# Migration between Scotland and Overseas

In [1]:
from gssutils import *
scraper = Scraper('https://www.nrscotland.gov.uk/statistics-and-data/statistics/' \
                      'statistics-by-theme/migration/migration-statistics/migration-between-scotland-and-overseas')
scraper

## Migration between Scotland and Overseas

### Description

Migration between Scotland and overseas refers to people moving between
Scotland and any country outside the UK.

Due to the sources of data used by National Records of Scotland (NRS) to
estimate migration, the country or group of countries that overseas migrants
come from cannot be identified.



### Distributions

1. Migration between administrative areas and overseas by sex ([MS Excel Spreadsheet](https://www.nrscotland.gov.uk/files//statistics/migration/2018-july/tab-z1-overseas-mig-flows-admin-sex-hb-2001-02-latest-july-18.xlsx))
1. Migration between administrative areas and overseas by sex ([text/csv](https://www.nrscotland.gov.uk/files//statistics/migration/2018-july/tab-z1-overseas-mig-flows-admin-sex-hb-2001-02-latest-july-18.zip))
1. Migration between Scotland and overseas by age ([MS Excel Spreadsheet](https://www.nrscotland.gov.uk/files//statistics/migration/2018-july/tab-z2-overseas-mig-flows-by-age-scotland-2001-02-latest-july-18.xlsx))
1. Migration between Scotland and overseas by age ([text/csv](https://www.nrscotland.gov.uk/files//statistics/migration/2018-july/tab-z2-overseas-mig-flows-by-age-scotland-2001-02-latest-july-18.zip))


In [2]:
scraper.dataset.theme = metadata.THEME['population']
scraper.dataset

In [3]:
databaker_sheets = {sheet.name: sheet for sheet in scraper.distribution(
    title='Migration between administrative areas and overseas by sex',
    mediaType=Excel).as_databaker()}

In [4]:
next_table = pd.DataFrame()

In [5]:
%%capture

tab = databaker_sheets['Net-Council Area-Sex']
%run "migration-admin-areas-by-sex-net.ipynb"
next_table = pd.concat([next_table, new_table])
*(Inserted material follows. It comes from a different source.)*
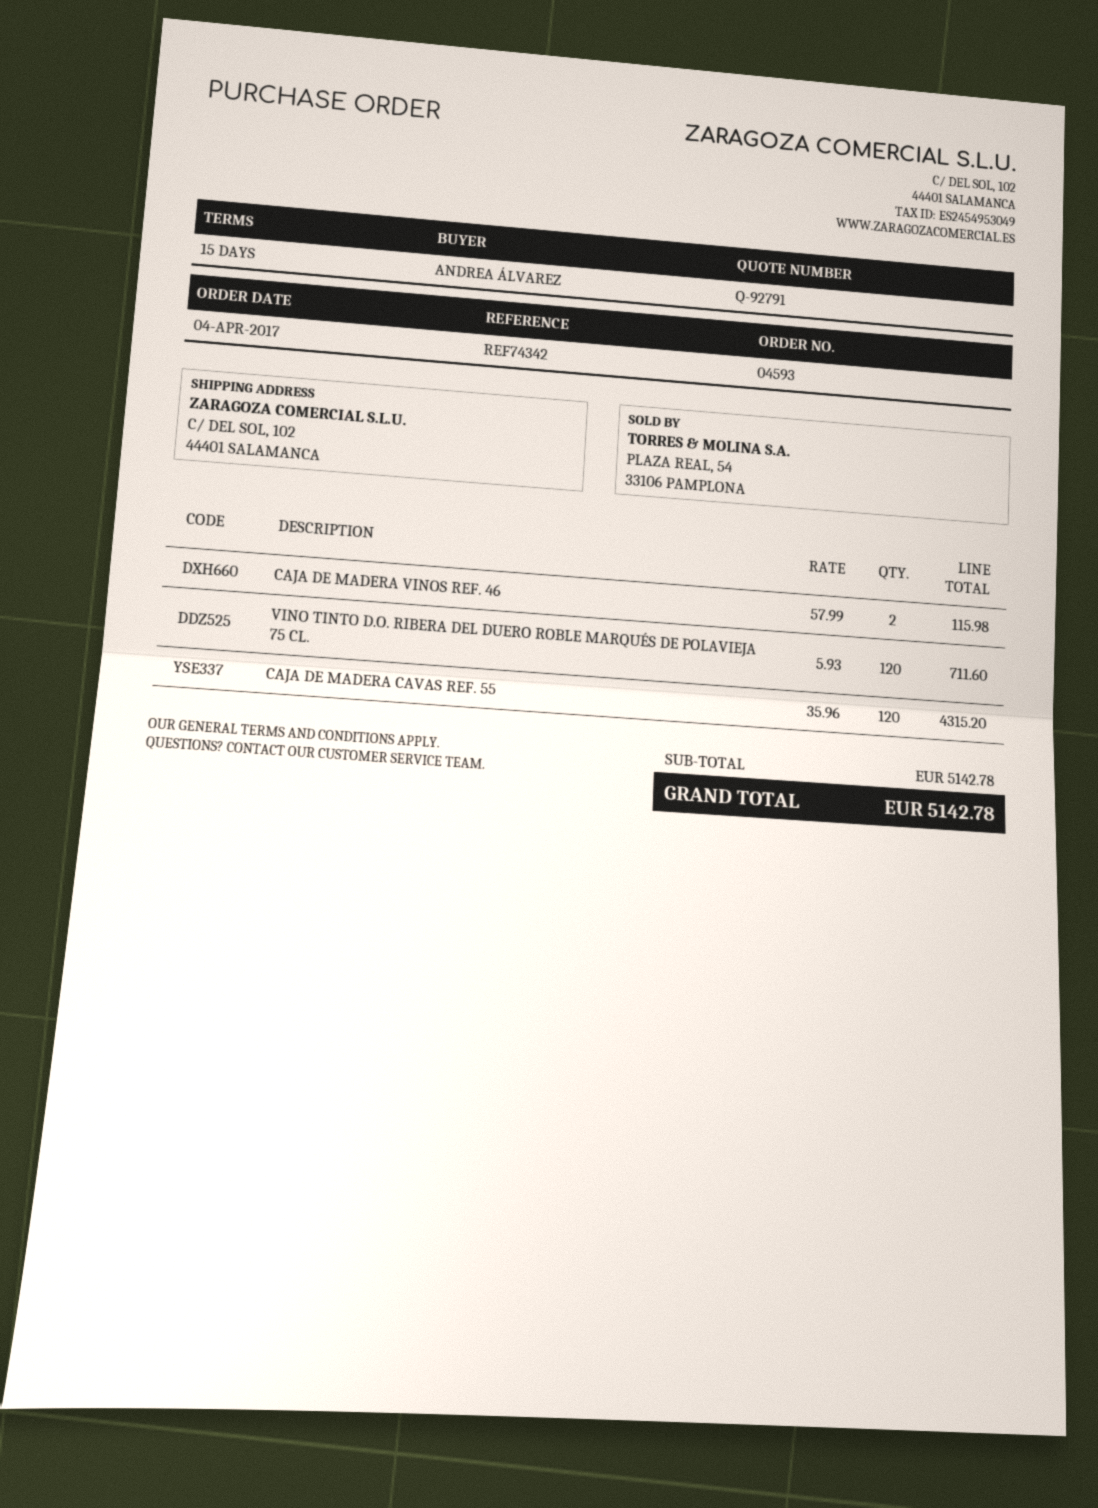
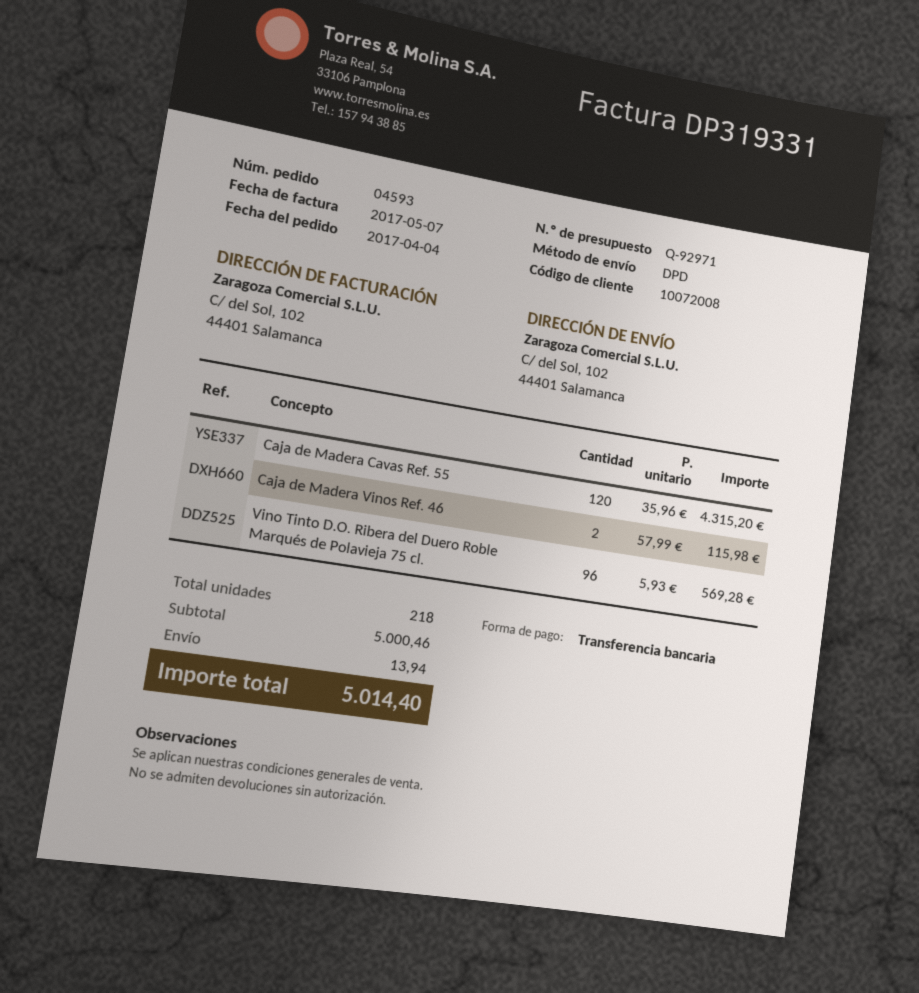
quote number: Q-92791 -> Q-92971
VINO TINTO D.O. RIBERA DEL DUERO ROBLE MARQUÉS DE POLAVIEJA 75 CL.: 120 x 5.93 = 711.60 -> 96 x 5.93 = 569.28
subtotal: 5142.78 -> 5000.46
shipping: none -> 13.94
total: 5142.78 -> 5014.40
tab = databaker_sheets['In-Council Area-Sex']
%run "migration-admin-areas-by-sex-in.ipynb"
next_table = pd.concat([next_table, new_table])
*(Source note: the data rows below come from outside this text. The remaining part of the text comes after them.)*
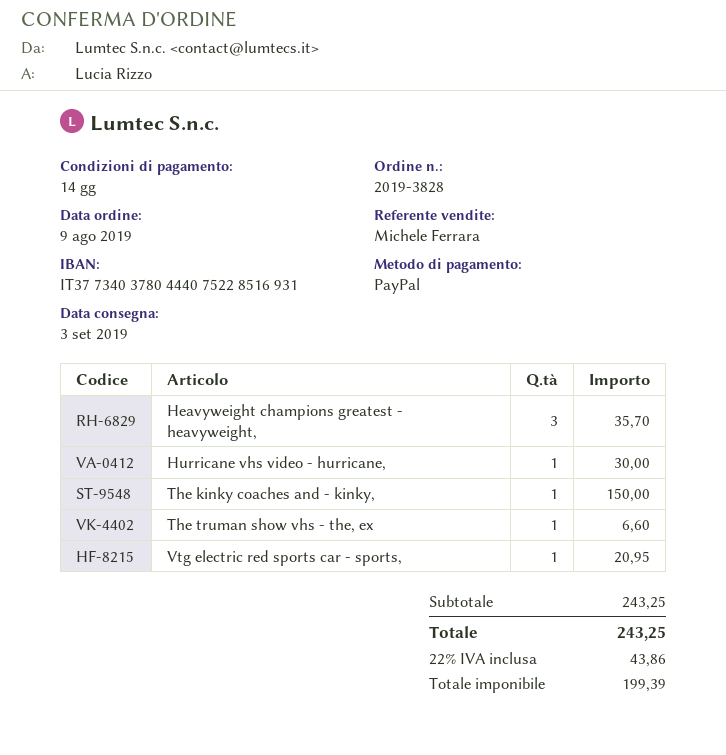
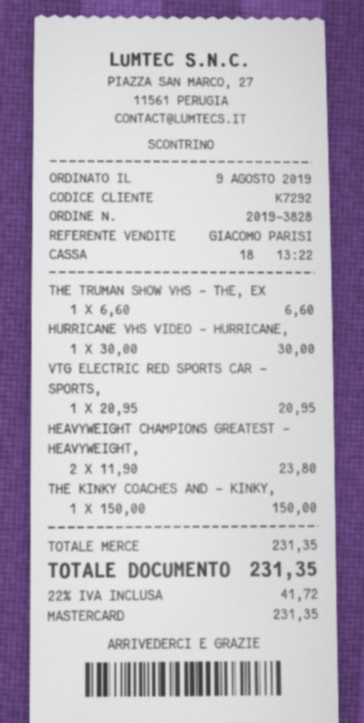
sales rep: Michele Ferrara -> GIACOMO PARISI
payment method: PayPal -> Mastercard
Heavyweight champions greatest - heavyweight,: 3 for 35.70 -> 2 for 23.80
subtotal: 243.25 -> 231.35
tax: 22% = 43.86 -> 22% = 41.72
total: 243.25 -> 231.35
tab = databaker_sheets['Out-Council Area-Sex']
%run "migration-admin-areas-by-sex-out.ipynb"
next_table = pd.concat([next_table, new_table])



In [6]:
 distribution = scraper.distribution(
    title='Migration between Scotland and overseas by age',
    mediaType='application/vnd.ms-excel')
tabs = distribution.as_databaker()

In [7]:
%run "migration-by-age-2001-to-2017.ipynb"
next_table = pd.concat([next_table, Final_table])



















In [8]:
tab = distribution.as_pandas(sheet_name = 'SYOA Females (2001-)')
%run "migration-by-age-2001-to-2017-females.ipynb"
next_table = pd.concat([next_table, Final_table])

In [9]:
%run "migration-by-age-2001-to-2017-persons.ipynb"
next_table = pd.concat([next_table, Final_table])




In [10]:
%run "migration-by-age-2001-to-2017-males.ipynb"
next_table = pd.concat([next_table, Final_table])
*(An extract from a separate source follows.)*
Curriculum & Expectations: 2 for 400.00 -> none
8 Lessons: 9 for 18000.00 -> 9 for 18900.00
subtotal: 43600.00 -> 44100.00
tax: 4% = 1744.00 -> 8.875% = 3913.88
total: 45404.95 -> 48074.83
ERROR:File `'\'"migration-by-age-2001-to-2017-males.ipynb"\'.py'` not found.


In [11]:
next_table.count()

Area of Destination or Origin    19439
Mid Year                         19439
Sex                              19439
Age                              19439
Flow                             19439
Measure Type                     19439
Value                            19439
Unit                             19439
dtype: int64

In [12]:
next_table.columns = ['Area of Destination or Origin1' if x=='Area of Destination or Origin' else x for x in next_table.columns]

In [13]:
import pandas as pd
c=pd.read_csv("scottish-geo-lookup.csv")

In [14]:
c

Unnamed: 0,label,notation
0,Scotland,S92000003
1,Clackmannanshire,S12000005
2,Glasgow City,S12000046
3,Dumfries and Galloway,S12000006
4,East Ayrshire,S12000008
5,East Lothian,S12000010
6,East Renfrewshire,S12000011
7,Falkirk,S12000014
8,Fife,S12000015
9,Highland,S12000017


In [15]:
Final_table = pd.merge(next_table, c, how = 'left', left_on = 'Area of Destination or Origin1', right_on = 'label')

In [16]:
Final_table.columns = ['Area of Destination or Origin' if x=='notation' else x for x in Final_table.columns]

In [17]:
Final_table['Area of Destination or Origin'].fillna('None', inplace = True)

In [18]:
def user_perc(x,y):
    
    if x == 'None' :
        return y
    else:
        return x
    
Final_table['Area of Destination or Origin'] = Final_table.apply(lambda row: user_perc(row['Area of Destination or Origin'], row['Area of Destination or Origin1']), axis = 1)


In [19]:
Final_table = Final_table[['Area of Destination or Origin','Mid Year','Sex','Age', 'Flow','Measure Type','Value','Unit']]

In [20]:
Final_table['Value'] = Final_table['Value'].astype(int)

In [21]:
Final_table = Final_table[Final_table['Mid Year'] != '']

In [22]:
Final_table = Final_table[Final_table['Mid Year'] != 'Year']

In [23]:
Final_table['Age'] = Final_table['Age'].map(
    lambda x: {
        'nrs/all' : 'all', 
        'year/all' : 'all',
        }.get(x, x))


In [24]:
Final_table['Flow'] = Final_table['Flow'].str.lower()

In [25]:
Final_table['Flow'] = Final_table['Flow'].map(
    lambda x: {
        'total' : 'resident'
        }.get(x, x))

In [26]:
from pathlib import Path
out = Path('out')
out.mkdir(exist_ok=True)
Final_table.drop_duplicates().to_csv(out / 'tidy.csv', index = False)

In [27]:
scraper.dataset.family = 'migration'
scraper.dataset.license = 'http://www.nationalarchives.gov.uk/doc/open-government-licence/version/3/'

with open(out / 'dataset.trig', 'wb') as metadata:
    metadata.write(scraper.generate_trig())